In the summer of 1940,
for example, the Ministry set all its machinery in motion to discover
all the men who had been formerly employed in the shipyards. During the
last war, all the yards were working at high pressure, but after the war
there came a slump, and many shipyards were closed down.
In towns like Jarrow,
grass grew in the yards, highly skilled men were thrown out of work,
with no prospects of ever returning to their trades, and the whole life
of the place began to wither and decay. After years of heart-breaking
unemployment, large numbers of skilled men drifted away to other places,
and sooner or later found other jobs of a kind – perhaps helping in a
garage or bicycle shop, serving beer or weighing out potatoes, stoking
furnaces, action as porters or caretakers in blocks of flats.
Now these men had to be
found. They may not have eyes on a shipyard for years, but the skill
acquired during years of apprenticeship had been entirely forgotten. So
back they came to the yards, middle-aged men now, feeling stiff and
rusty, to begin building ships again for Britain that had once allowed
them to be thrown on the scrap-heap. They are helping to build the ships
for us now, earning good money and using their old skill.
Another example of this
elaborate machinery of registration at work can be seen in the rapid
creation of our war wireless services, especially those concerned with
radiolocation.
In the early autumn of
1940, radiolocation, with which the Air Ministry had been experimenting
for some years, suddenly made rapid strides. Now it was urgently
necessary that trained people should be found for this and other
electrical services. The Ministry’s Central (Technical and Scientific)
Register and its general labour supply organization were at once placed
at the disposal of Lord Hankey, who had undertaken the task of finding
thousands of people for these services. The Forces, the universities,
technical colleges and schools, the B.B.C., the Post Office, and the
radio industry, were combed and re-combed for men and women with the
necessary knowledge and experience, and courses of instruction on the
essential subjects were organised. These wireless services, now of
immense size and complexity, have received greater numbers of recruits
from the small radio shops everywhere. It is the Little Man of the radio
industry, the man who first opened his modest shop because he enjoyed
taking sets to pieces and putting a valve in here and a coil there, who
is helping now with radiolocation, shutting up shop to pluck death out
of the skies.
Incidentally, Lord
Hankey can be quoted here on the present value and future scope of one
form of registration:
"The Ministry set up a
new Appointments Department of which the Central (Technical and
Scientific) Register now forms part. There are now Appointments Offices
all over the country dealing with the war-time use of many kind of
professional and managerial people who do not fall to the Central
Register. These should prove very useful after the war when thousands of
men and women will be changing over to peace-time employment.

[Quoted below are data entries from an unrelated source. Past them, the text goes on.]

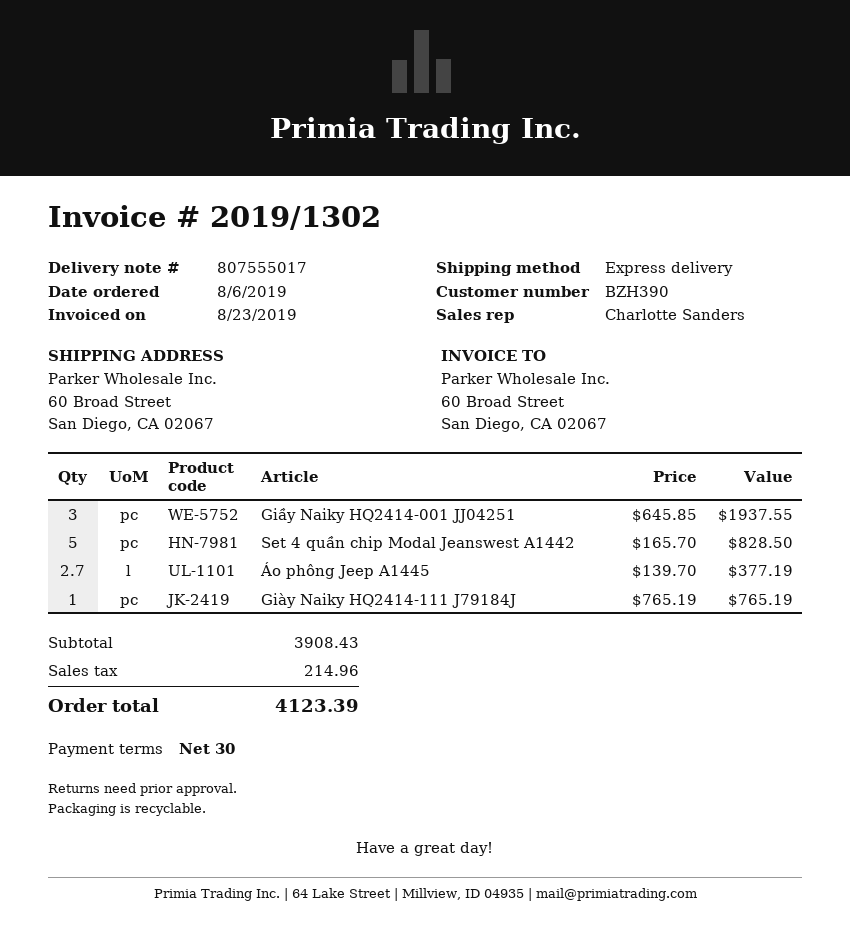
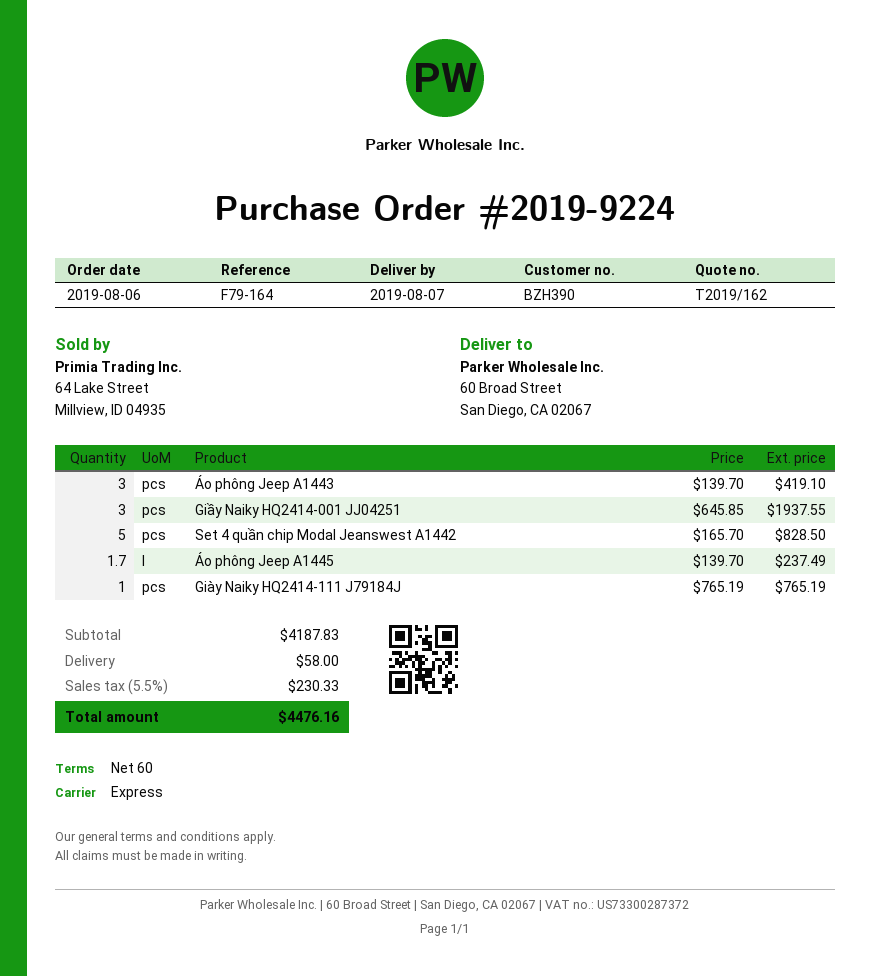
payment terms: 30 days -> 60 days
Áo phông Jeep A1445: 2.7 x 139.70 = 377.19 -> 1.7 x 139.70 = 237.49
Áo phông Jeep A1443: none -> 3 x 139.70 = 419.10
subtotal: 3908.43 -> 4187.83
shipping: none -> 58.00
tax: 214.96 -> 230.33
total: 4123.39 -> 4476.16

In addition, the Central (Technical and Scientific) Register
should be maintained, through possibly with a revised scope".
In other words of Sir
Lawrence Bragg, F.R.S.: “The working of the Central Register has been
so interesting that one would like to see a permanent body with the same
functions set up after the war…” Such proposals open up visions of an Imperial Department
under the Ministry of Labour and National Service linked with the
Dominions and India for purposes of interchange, and furnishing
scientists and engineers for home research, industry , the Fighting
Services, Colonies, and foreign countries when required…
From
which it may be seen that one small chapter of our manpower story could
easily be developed into whole volumes, and that what is twinkle in the
back-out of to-day might grow, in a planned peace, into a steady
illumination lighting giant high ways of progress.
Both
the Restriction on Engagement Order and the special registration,
mentioned above, were part of a short-term policy. They belonged to the
great improvisations of 1940. But it became obvious early in 1941 that a
long-term policy would be needed. The growing massive structure of our
war industries demanded something more than these improvisations. The
supply of labour in these industries would have to be as steady and
secure as possible. We could no longer afford the chances and changes of
peacetime employment. Every loss in man-hours was now a hole in our
armour.
So
there came into being the Essential Work Order, the boldest and probably
the most famous of all our manpower regulations.
Its
chief object was to prevent any unnecessary turnover in labour, to keep
men and women employed in the war industries, and thereby to increase
production by the most economical use of labour.
This
was by scheduling essential undertakings and drastically restricting an
employer’s freedom to discharge a man and an employee’s freedom to
leave his employment.
No
more casual sacking or giving notice. Except in instances of “serious
misconduct,” each side had now to give a week’s notice and obtain
the permission of the National Service Officer. Both the employer and
the worker were given the right of appeal to a Local Appeal Board
against the decision of the National Service Officer. (The Essential
Work Order also deals with the terms and conditions of work, but we
shall return to that in a later section.)
Furthermore,
the Order tries to face squarely what could be considered the new sin in
industry, namely, absenteeism. The Order makes it an offence for a
worker to stay away from essential war work without good reason, but
before any official action can be taken in an individual case, it has to
be considered in the first instance by the appropriate Joint Committee
in the works.
The
Committee may deal with the case themselves by warning the worker or
they may recommend that he should be given an official warning by
National Service Officer. In the last resort the absentee can be
prosecuted and punished by the courts, but this is rarely necessary. As
a rule the influence of fellow workers, brought to bear through the
Joint Committee, is effective.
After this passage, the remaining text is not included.